Working with PA Consulting, ACEP will create a digital platform integrating with over 1,000 hospitals to collect clinical and billing data. It also will build new products and services for emergency clinicians to enhance emergency care throughout the United States.
The EMDI’s Clinical Emergency Data Registry (CEDR) is among the largest qualified clinical data registries in use today, providing insight on nearly a quarter of emergency department visits in the United States annually. ACEP says that CEDR has immense value to the clinical and broader healthcare community, offering the opportunity to accelerate identification of optimal clinical practices, development of new treatments and therapies, and the potential to reduce the reporting burden placed on clinical teams to increase their capacity to deliver excellent care.
Emergency departments often serve as the entry point to the U.S. healthcare system. Using emergency department data more effectively will help support clinical and healthcare research, providing insight into utilization, patient journeys, the incidence and prevalence of acute and chronic conditions, and act as an early warning system for future health crises, like a pandemic. ACEP and PA aim to transform the clinical practice of emergency care and empower clinicians at the front line with actionable insights and easy-to-use tools to improve the quality of care delivered to patients.
"The ACEP Emergency Medicine Data Institute will transform information that physicians and others can rely on to support clinical innovation and patient management," said Gillian Schmitz, M.D., president of ACEP, in a statement. "We are very excited to launch a resource with the potential to transform care delivery and empower clinicians at the bedside with analytics from emergency departments around the country."

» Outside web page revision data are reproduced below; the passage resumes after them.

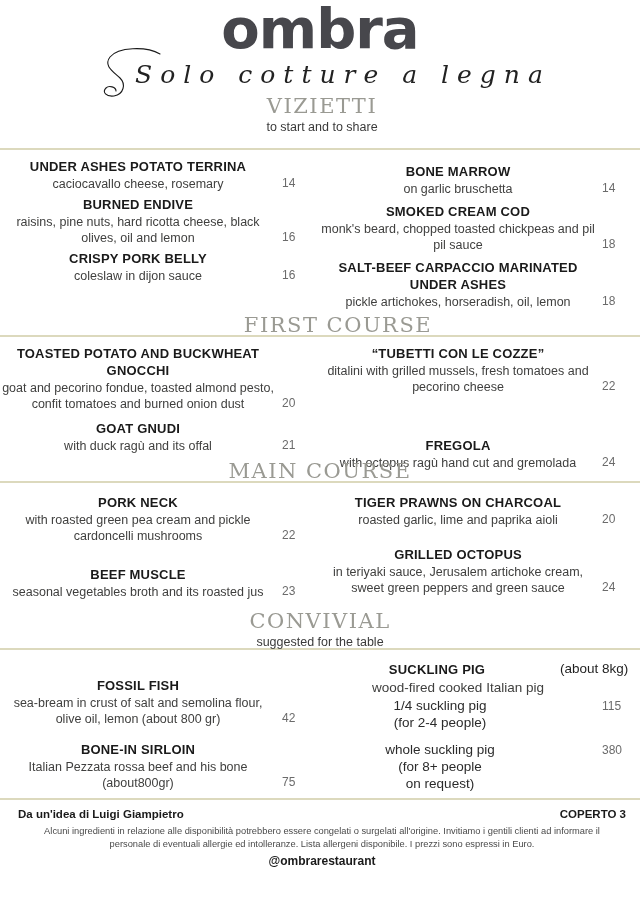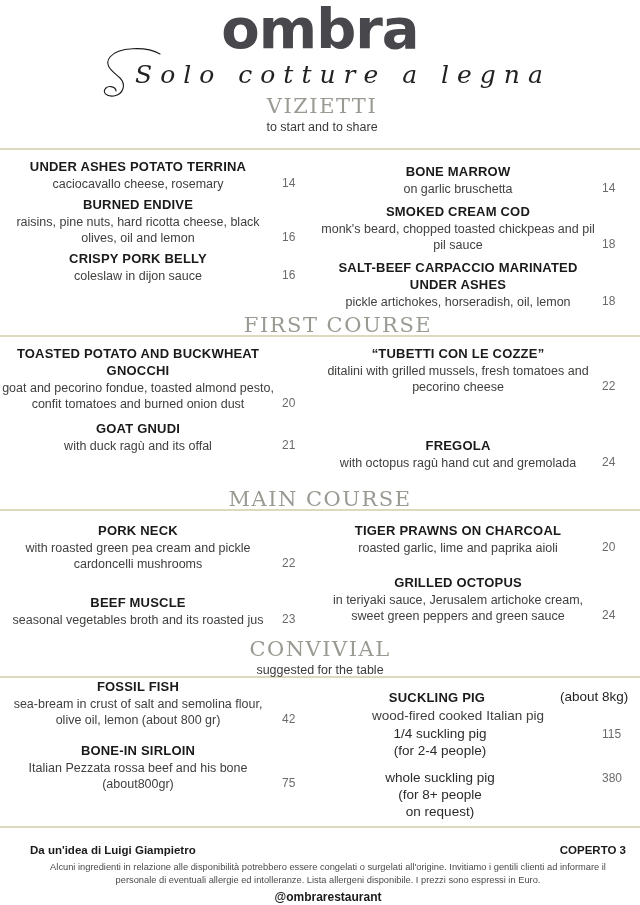"TOASTED POTATO AND BUCKWHEAT GNOCCHI" div.course { height: 172px -> 144px }
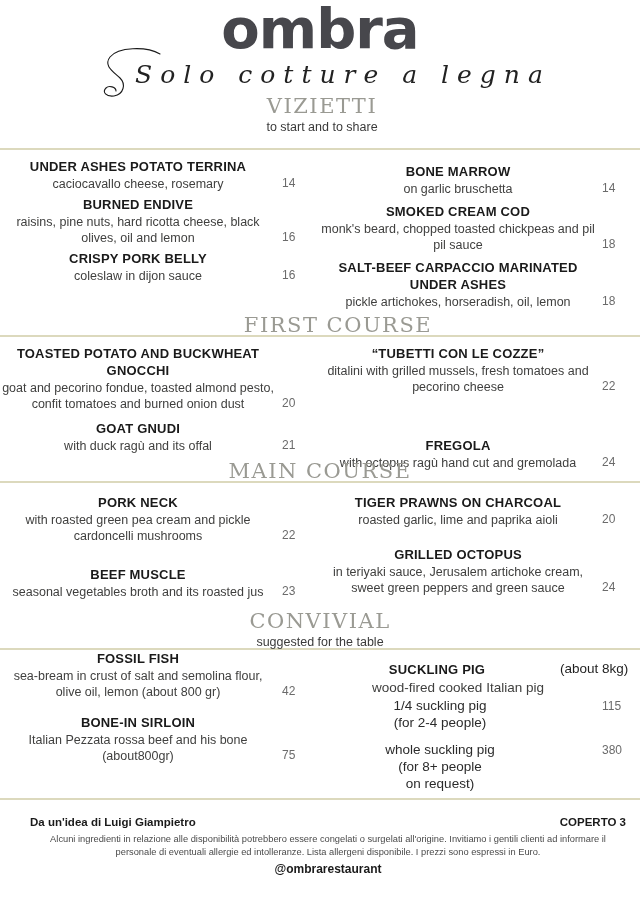"FOSSIL FISH" div.col { padding-top: 0 -> 27px }
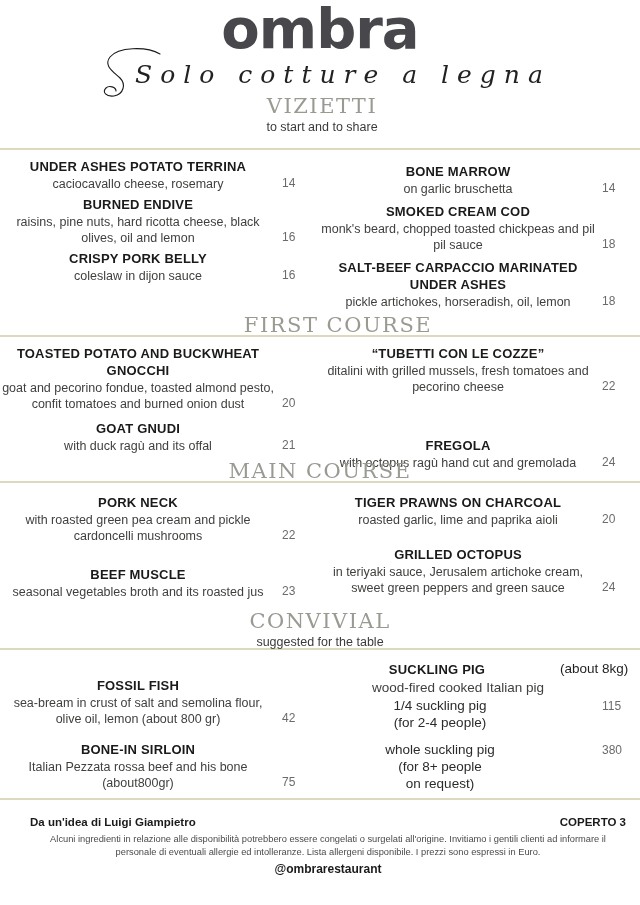"Da un'idea di Luigi Giampietro" .footer { margin-top: 8px -> none; padding: 5px 12px 0 28px -> 5px 12px 0 16px }
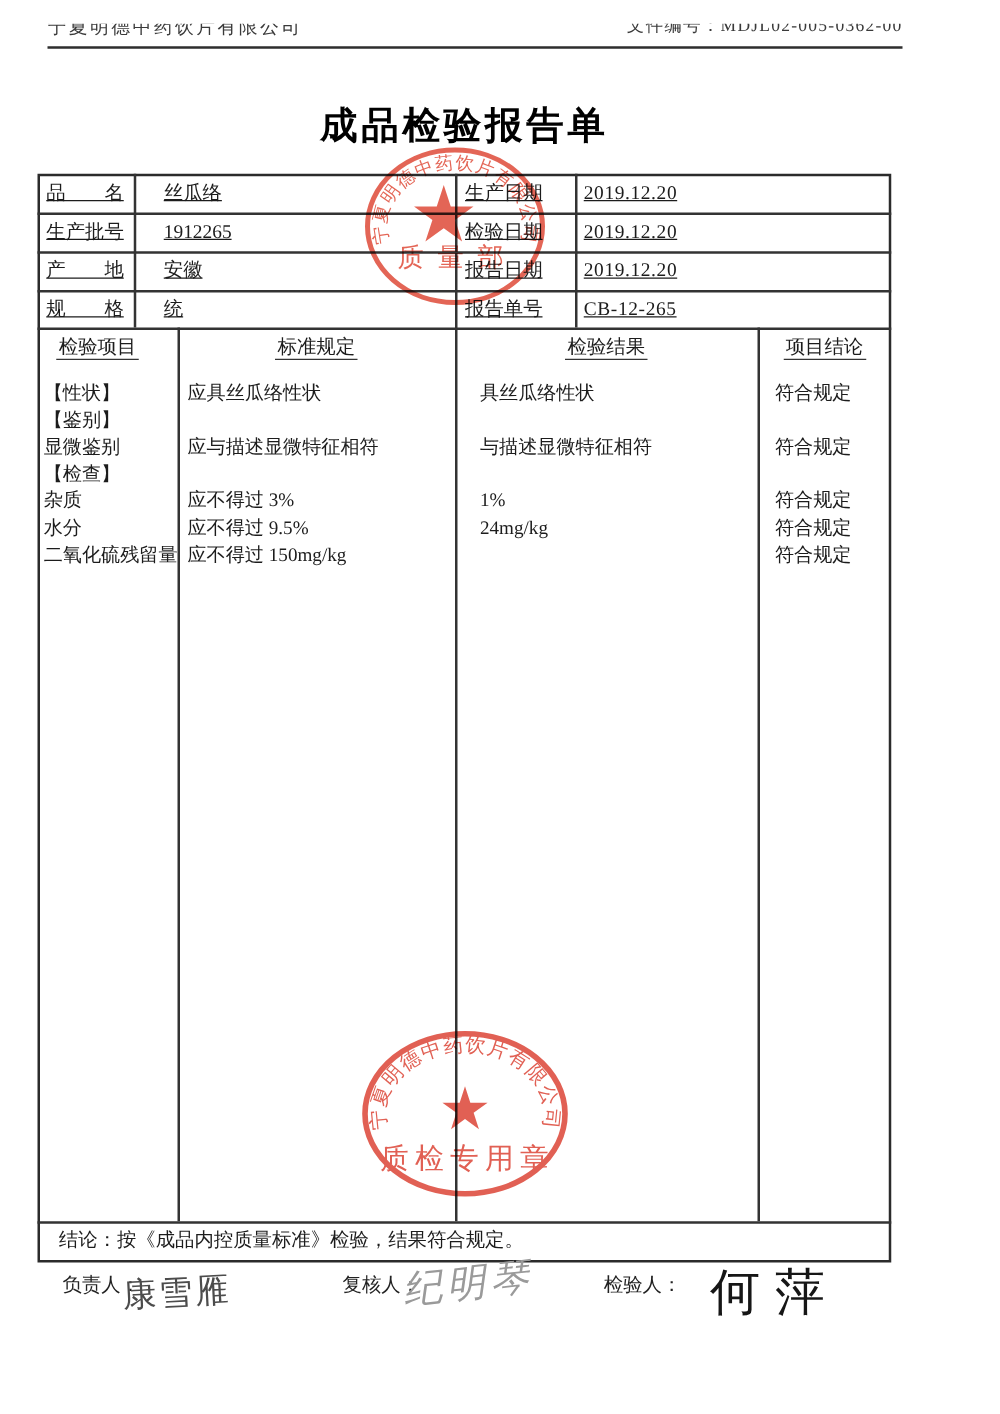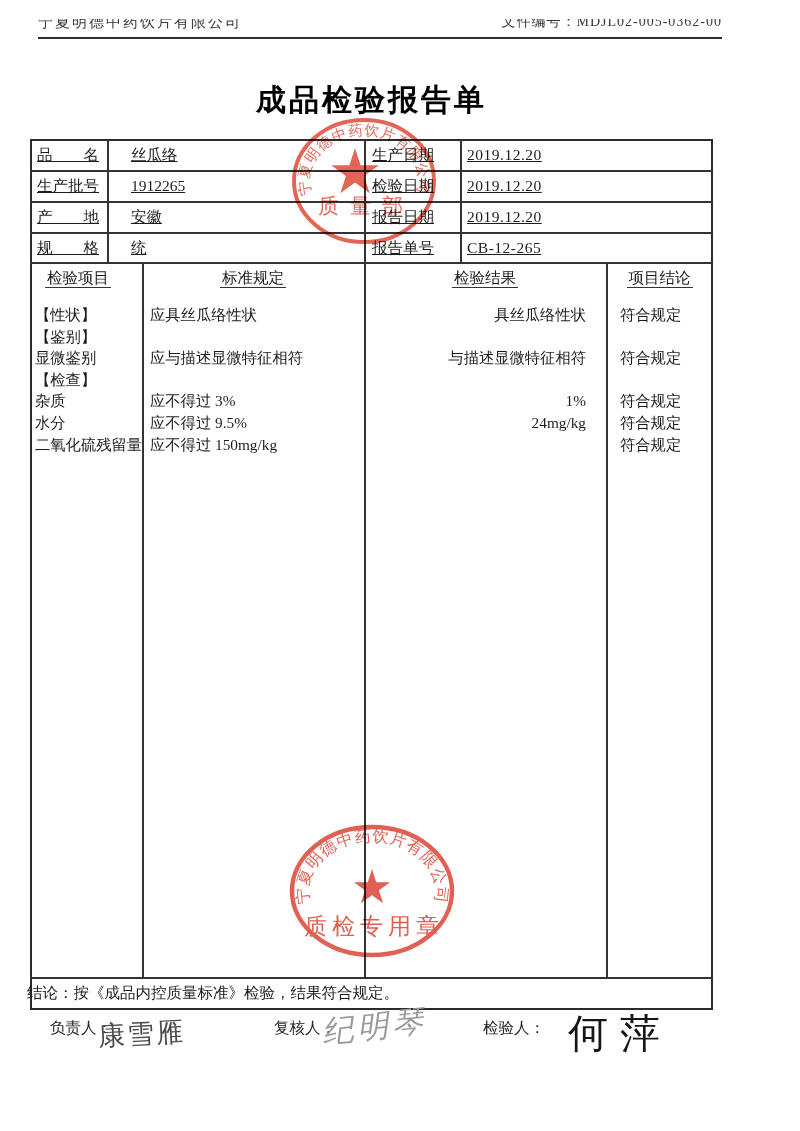"具丝瓜络性状" .bc2 { left: 352px -> 384px; text-align: right -> none }
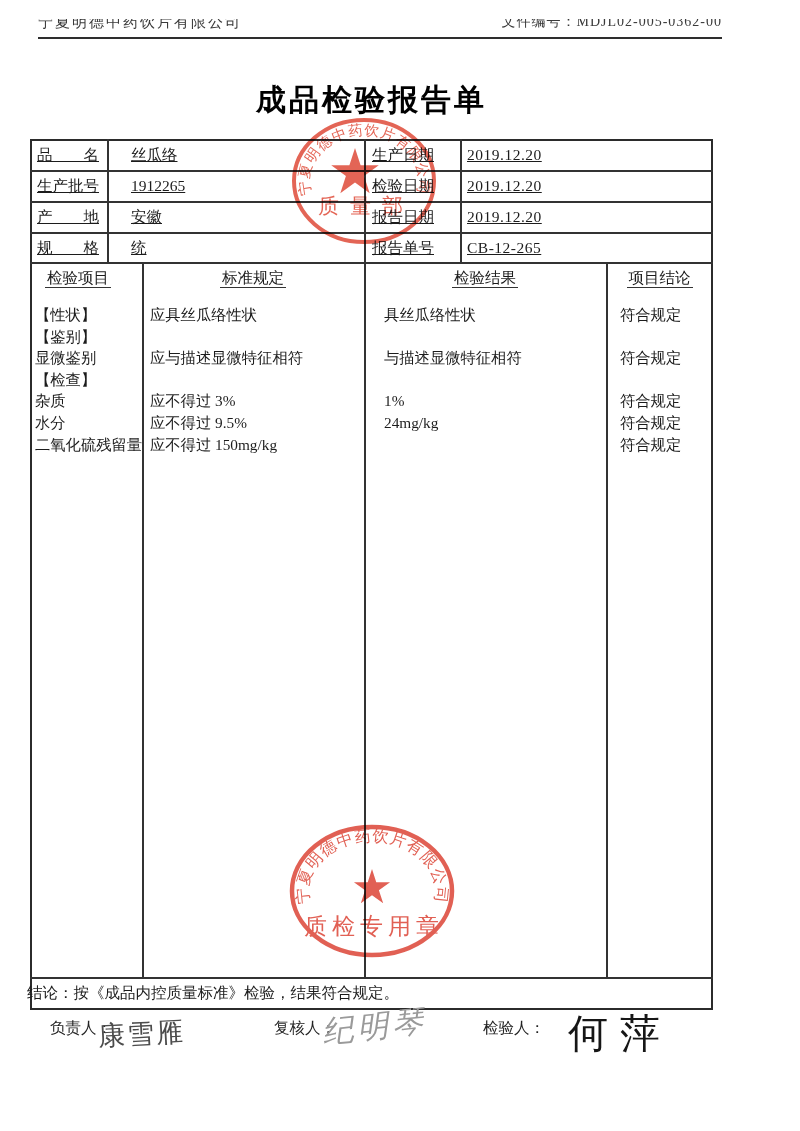"结论：按《成品内控质量标准》检验，结果符合规定。" .concl { left: 18px -> 38px }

Nilesh Chandra, PA Consulting healthcare expert and ACEP project lead, said: "We are very excited to work with ACEP on this project. This is a fantastic opportunity for us to build a multi-year engagement around data and analytics in healthcare.
“We know that large-scale datasets are critically important to solving the most pressing challenges in healthcare, said Nilesh Chandra, PA Consulting healthcare expert and ACEP project lead, in a statement. “This was true in the 1840s when John Snow used incidence and address information to trace a cholera outbreak to a water well in London, and data's importance has been made abundantly clear in the last few years with the COVID-19 pandemic. Emergency department data has the potential to fundamentally transform the care of patients and improve lives. We are very excited to be selected as partners to ACEP in this endeavor, with the EMDI."